Llamó al camarero y volvió a dar órdenes.

—Max, tiene usted el aspecto de quien va a morirse encima de nosotras.

Haciendo un esfuerzo, Kaminski levantó su cabeza enmarañada.

—Madame —contestó—, déjele algo a un hombre.

La noche estaba llegando a su fin; la gente comenzaba a retirarse del mostrador y a acercarse a las escaleras que conducían a la calle. En la alzada tarima, el hombre y la mujer habían reaparecido: se quitaron sus trajes y reanudaron su danza. Cussick apenas se fijaba; absorto en una contemplación sombría, estaba allí sorbiendo lúgubremente su bebida, dándose cuenta apenas del murmullo de las voces y de la pesada opacidad del aire. Cuando acabó la representación, la mayor parte de la concurrencia se puso en pie y empezó a empujarse hacia la salida. Ya la sala estaba medio vacía. Desde las escaleras de la calle, una ráfaga del frígido aire mañanero entró en torbellinos, haciendo estremecer a la gente sentada todavía ante sus mesas.

—Es tarde —dijo Cussick.

Frente a él, el rostro de Nina palideció de pánico.

—Tardarán todavía mucho en cerrar —protestó patéticamente—. Y en la parte de atrás no cierran nunca. Vuelve a bailar conmigo, antes de que nos vayamos.

Cussick meneó la cabeza.

—Lo siento, cariño. Me caería.

Nina estaba ya en pie.

—Max, ¿querría usted bailar conmigo?

—Desde luego —dijo Kaminski—. Estoy dispuesto a hacer cualquier cosa. Divirtámonos, mientras tengamos tiempo.

Agarrándola torpemente por el brazo, la condujo, medio la arrastró entre la gente que se marchaba, hacia la parte delantera del salón. Allí unas cuantas parejas embriagadas se movían adelante y atrás. Los dos hermafroditas, ahora ambos mujeres, estaban bailando tranquilamente con parejas masculinas. Luego, cansados de aquello, cambiaron de sexo y de trajes, se convirtieron en hombres, y se pusieron a circular entre las mesas buscando parejas femeninas.

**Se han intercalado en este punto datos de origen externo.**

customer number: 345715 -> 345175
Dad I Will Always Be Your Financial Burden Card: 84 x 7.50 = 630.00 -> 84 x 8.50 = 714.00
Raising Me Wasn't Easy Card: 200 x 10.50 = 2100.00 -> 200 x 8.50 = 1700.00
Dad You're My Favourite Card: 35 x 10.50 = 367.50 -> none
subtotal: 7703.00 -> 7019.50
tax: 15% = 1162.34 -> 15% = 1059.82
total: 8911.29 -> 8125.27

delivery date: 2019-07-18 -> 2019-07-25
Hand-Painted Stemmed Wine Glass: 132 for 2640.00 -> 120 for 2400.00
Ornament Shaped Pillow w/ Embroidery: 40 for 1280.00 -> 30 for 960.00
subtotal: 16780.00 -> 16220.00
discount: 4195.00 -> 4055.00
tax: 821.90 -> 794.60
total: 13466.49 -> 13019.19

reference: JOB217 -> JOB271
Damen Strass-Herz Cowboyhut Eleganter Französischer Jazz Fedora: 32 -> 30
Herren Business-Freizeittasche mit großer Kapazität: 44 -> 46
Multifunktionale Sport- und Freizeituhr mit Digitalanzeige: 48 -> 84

Sentado ante su mesa, Cussick preguntó:

—¿Crees que pueden dominar eso?

Tyler dio un sorbo a su bebida.

—Probablemente. Es un arte como otro cualquiera.

—Es una depravación.

Una a una, las luces se iban apagando. Cuando Cussick alzó de nuevo la mirada vio a Kaminski echado de bruces sobre una mesa, sin bailar. ¿Dónde estaba Nina? Durante algún tiempo no pudo localizarla; luego identificó su familiar cabello rubio. Ella estaba bailando con uno de los hermafroditas, brillándole el rostro con desesperada excitación. Ciñéndola con el brazo, el esbelto joven bailaba desapasionada y expertamente.

Antes de pensarlo, ya Cussick estaba en pie.

—Espérame aquí —le dijo a Tyler.

Recogiendo su bolso y su abrigo, Tyler empezó a caminar tras él.

—Será mejor que no nos separemos.

Pero Cussick sólo podía pensar en Nina. Su esposa y el hermafrodita iban caminando cogidos de la mano hacia donde el instinto le dijo que era la entrada a las habitaciones traseras todavía en funcionamiento. Apartando a un grupo de parejas tambaleantes, los siguió. Por unos momentos se debatió en una densa oscuridad y luego llegó a un corredor desierto. Con la cabeza baja, oteó ciegamente adelante. Al llegar a un muro se detuvo como si hubiera tropezado.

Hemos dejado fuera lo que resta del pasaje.